A lobster appetizer ($14) brought together the best summer flavors. Heirloom cucumbers were thinly sliced and layered on a plate -- almost a cucumber carpaccio -- an elegant bed for grilled, chilled lobster salad with charred sweet corn and jalapeno relish. The lobster was as sweet as superb lobster should be, but the hints of smoke and spice made this dish more than just another lobster salad. It was a small serving, but every bite was extraordinarily satisfying.
A roasted center cut veal rib chop ($35) was an early taste of fall, a vision in red, caramel and earthy brown. The golden chop was proudly on display, hoisted on a tower of garlic and herb risotto topped with a layer of braised red cabbage. Veal chops can be a protein with little power or richness, but this example was a superior sort, a delicate layer of fat just below the skin infusing the meat with extra flavor. The piece de resistance was a sweet and sour sauce, almost a gastrique, studded with crispy bits of local bacon and infused with the warmth of sage.

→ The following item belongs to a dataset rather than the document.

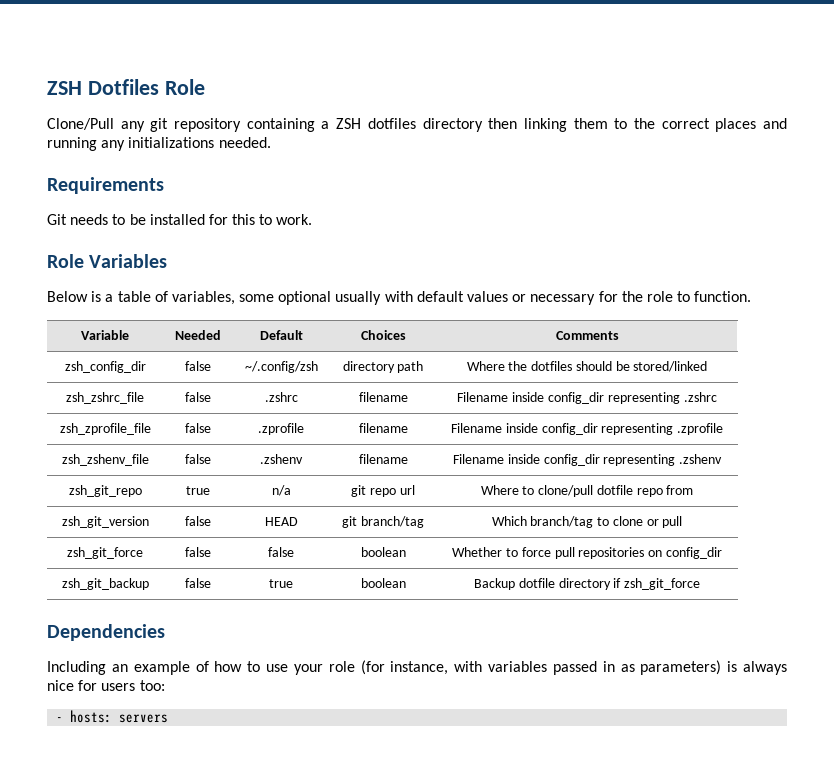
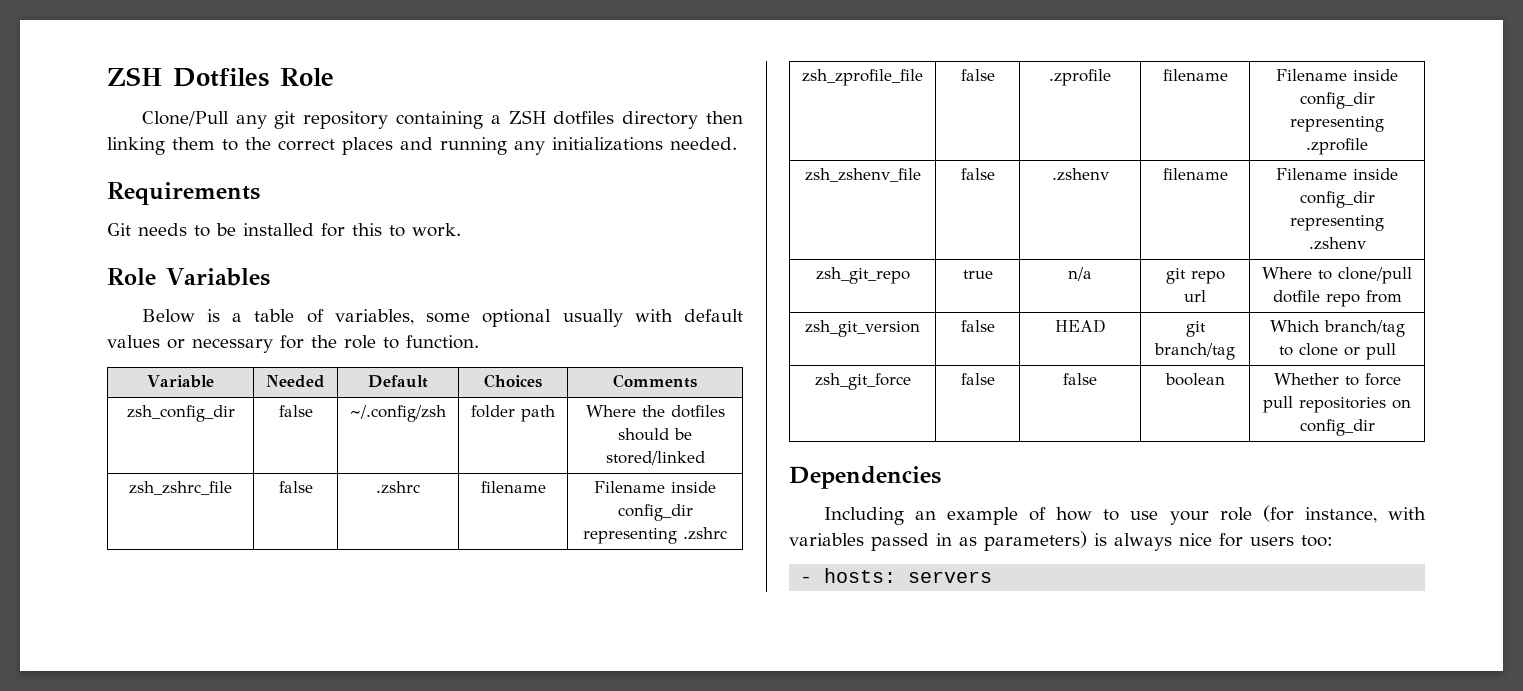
- zsh_config_dir | false | ~/.config/zsh | directory path | Where the dotfiles should be stored/linked
+ zsh_config_dir | false | ~/.config/zsh | folder path | Where the dotfiles should be stored/linked
- zsh_git_backup | false | true | boolean | Backup dotfile directory if zsh_git_force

Dick excels at incorporating sweet flavors into savory dishes, but he seems less excited about dessert. He acknowledges that the dessert menu has to fit certain requirements, saving space in the small kitchen for the many a la minute preparations on the savory menu. While he turns out a credible creme brulee ($8), chocolate toffee cake ($9) and well-executed sorbet in flavors such as pineapple and honeydew melon, desserts didn't come close to the creative interplay of flavors and textures experienced earlier in the meal.
I was hopeful about one of the more seasonally inspired options, a peach cobbler with amaretto ice cream ($8). While the peaches were excellent, the biscuit crust was unimpressive and the ice cream was so sweet it tasted solely of sugar.
Despite the trouble it causes, there are reasons that Dick has been holding out for the perfect space. Sharpsburg has been a good neighborhood for him. Parking is easy. He's attracted a steady base of regular customers. Most chefs will never open such a successful restaurant and it's a pleasure to contemplate the achievement. But it's equally pleasurable to contemplate the greater heights to which a chef of Dick's talent and taste may yet aspire.